Of course, the movie is produced by Working Title films (Love Actually, About A Boy, Bridget Jones Diary and produced by the same people who are famous for all the British romantic comedies that mix smarts and intelligence with charm and the happy endings often missing from Hollywood romantic comedies of late, and while Definitely, Maybe mixes How I Met Your Mother while it tries to be the About A Boy except with a girl kid this time around, the ever adorably precocious Abigail Breslin (who somehow avoids being kid-actor-creepy).
And if the reeled in Ryan Reynolds as Will Hayes, holding back his full goofiness to ooze grown up charm (although it took a while for me to buy him as Abigail's father), doesn't make you totally swoon, the bevy of my favorite underused actresses will. Ryan Reynolds retells the tale of the three ladies in his life, all possibilities as his daughter's mother, and Elizabeth Banks (above with Reynolds, Scrubs, The 40 Year Old Virgin, Invincible), Isla Fisher (The Wedding Crashers, The Lookout), and Rachel Weisz (The Constant Gardener, The Mummy, About A Boy).
I've been a huge fan of Elizabeth Banks, a beautiful woman who can play crazy comedy then flip back to everywoman charm, and she deserves to be a bigger star than she is.
Rachel Weisz is about the only person from The Mummy that has managed to keep my respect (and get an Oscar nomination), and it's fun to watch her play a woman that is partly attached to her prof. (Kevin Kline) yet intrigued by the idea of Will Hayes.
Then there is Isla Fisher. Real life partner to Borat/Sacha Baron Cohen and scene stealer in The Wedding Crashers but she's a real revelation here and is simply intoxicating in probably one of her most normal roles to date. (On a side note, Isla Fisher looked remarkably like another recent revelation, Amy Adams, who both hold a similar enrapturing charm with Adams as the pristine naive charmer and Fisher as the one with the naughty streak, both MUST get cast in something as sisters at some point soon!).

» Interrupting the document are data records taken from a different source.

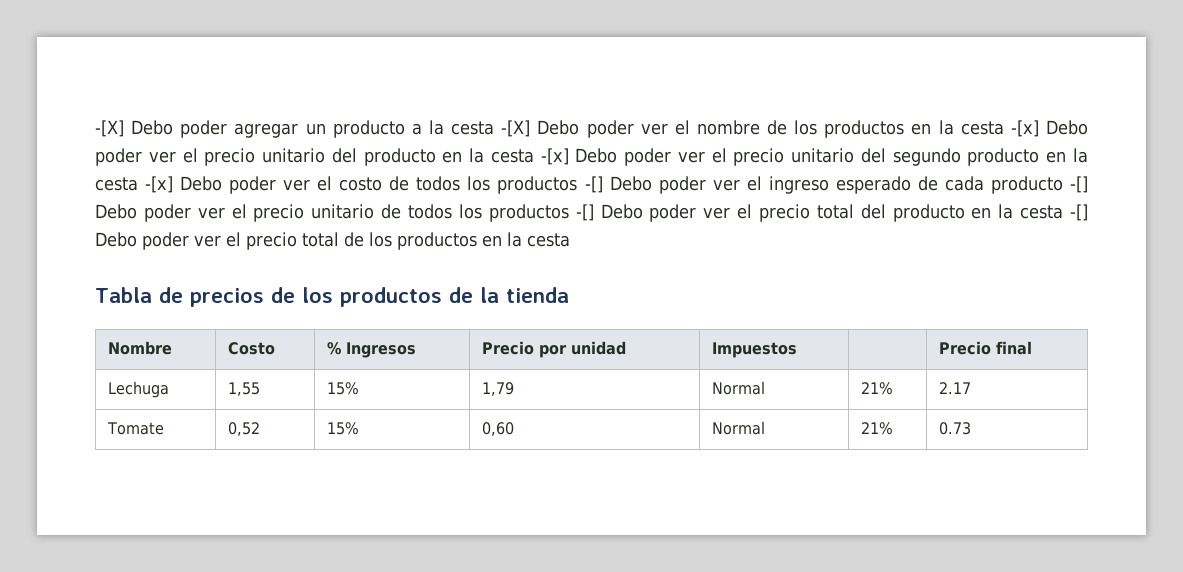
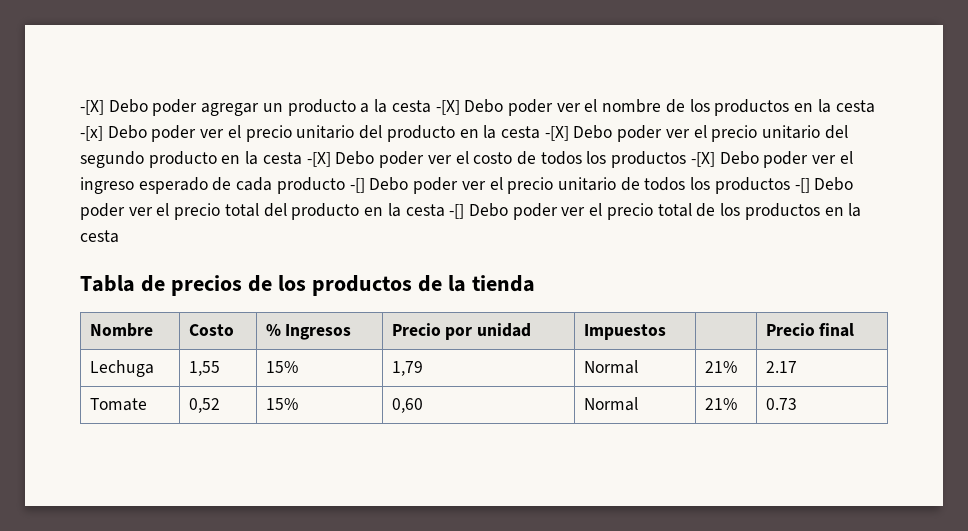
- -[X] Debo poder agregar un producto a la cesta -[X] Debo poder ver el nombre de los productos en la cesta -[x] Debo poder ver el precio unitario del producto en la cesta -[x] Debo poder ver el precio unitario del segundo producto en la cesta -[x] Debo poder ver el costo de todos los productos -[] Debo poder ver el ingreso esperado de cada producto -[] Debo poder ver el precio unitario de todos los productos -[] Debo poder ver el precio total del producto en la cesta -[] Debo poder ver el precio total de los productos en la cesta
+ -[X] Debo poder agregar un producto a la cesta -[X] Debo poder ver el nombre de los productos en la cesta -[x] Debo poder ver el precio unitario del producto en la cesta -[X] Debo poder ver el precio unitario del segundo producto en la cesta -[X] Debo poder ver el costo de todos los productos -[X] Debo poder ver el ingreso esperado de cada producto -[] Debo poder ver el precio unitario de todos los productos -[] Debo poder ver el precio total del producto en la cesta -[] Debo poder ver el precio total de los productos en la cesta

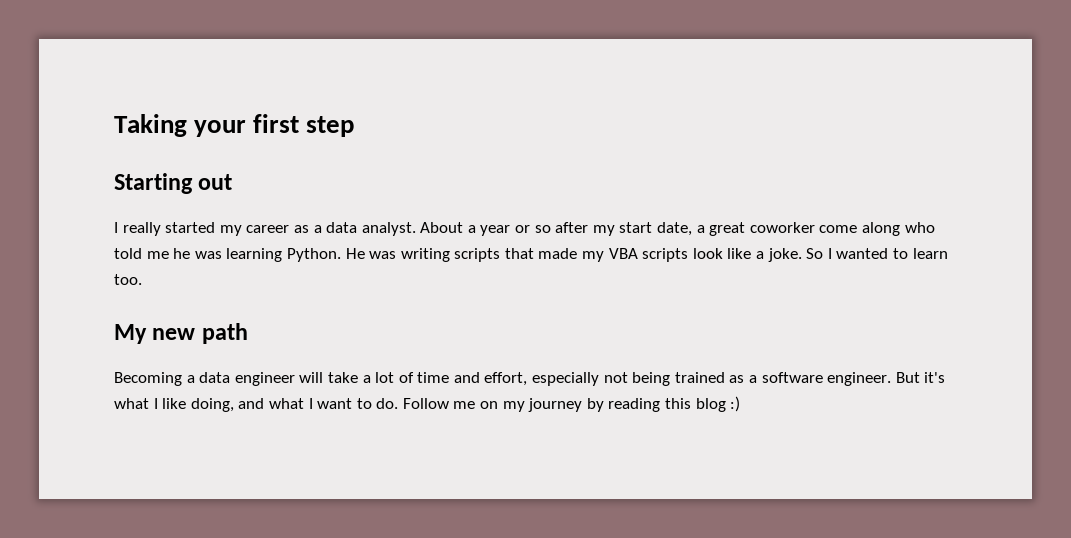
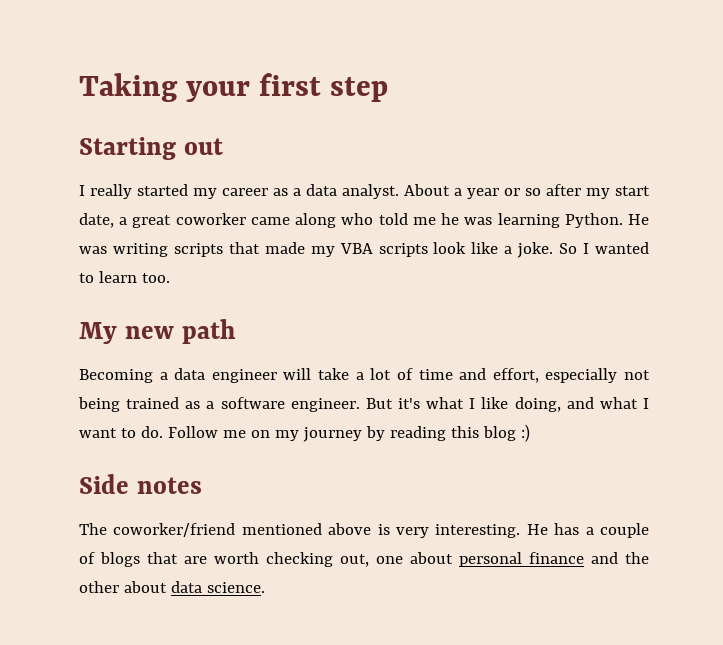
- About a year or so after my start date, a great coworker come along who told me he was learning Python.
+ About a year or so after my start date, a great coworker came along who told me he was learning Python.
+ Side notes
+ The coworker/friend mentioned above is very interesting. He has a couple of blogs that are worth checking out, one about personal finance and the other about data science.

There's some sidetracking along the way with campaigns for Bill Clinton, a token black best friend (Derek Luke), and lots of back and forth keeping us "guessing" about who the real mother is, but Adam Brooks keeps everything quietly in check, with very few gimmicks in a film that sounded like it would be loaded with them, and the movie ends up simply letting us follow along the charms of Reynolds (um, I've actually liked him since Pizza Parlor days) through a meandering tale that kept turning right as I thought it was about to veer into romcom cliche territory and in the end, I definitely loved the whole affair. No maybe's about that.
Definitely, Maybe = A-
1 comment:
I loved it! Just as u think the director is going to give u another cliche scene, there is a twist and a turn. Never enjoyed a romantic comedy so much for a long time. U can keep Bridget jones!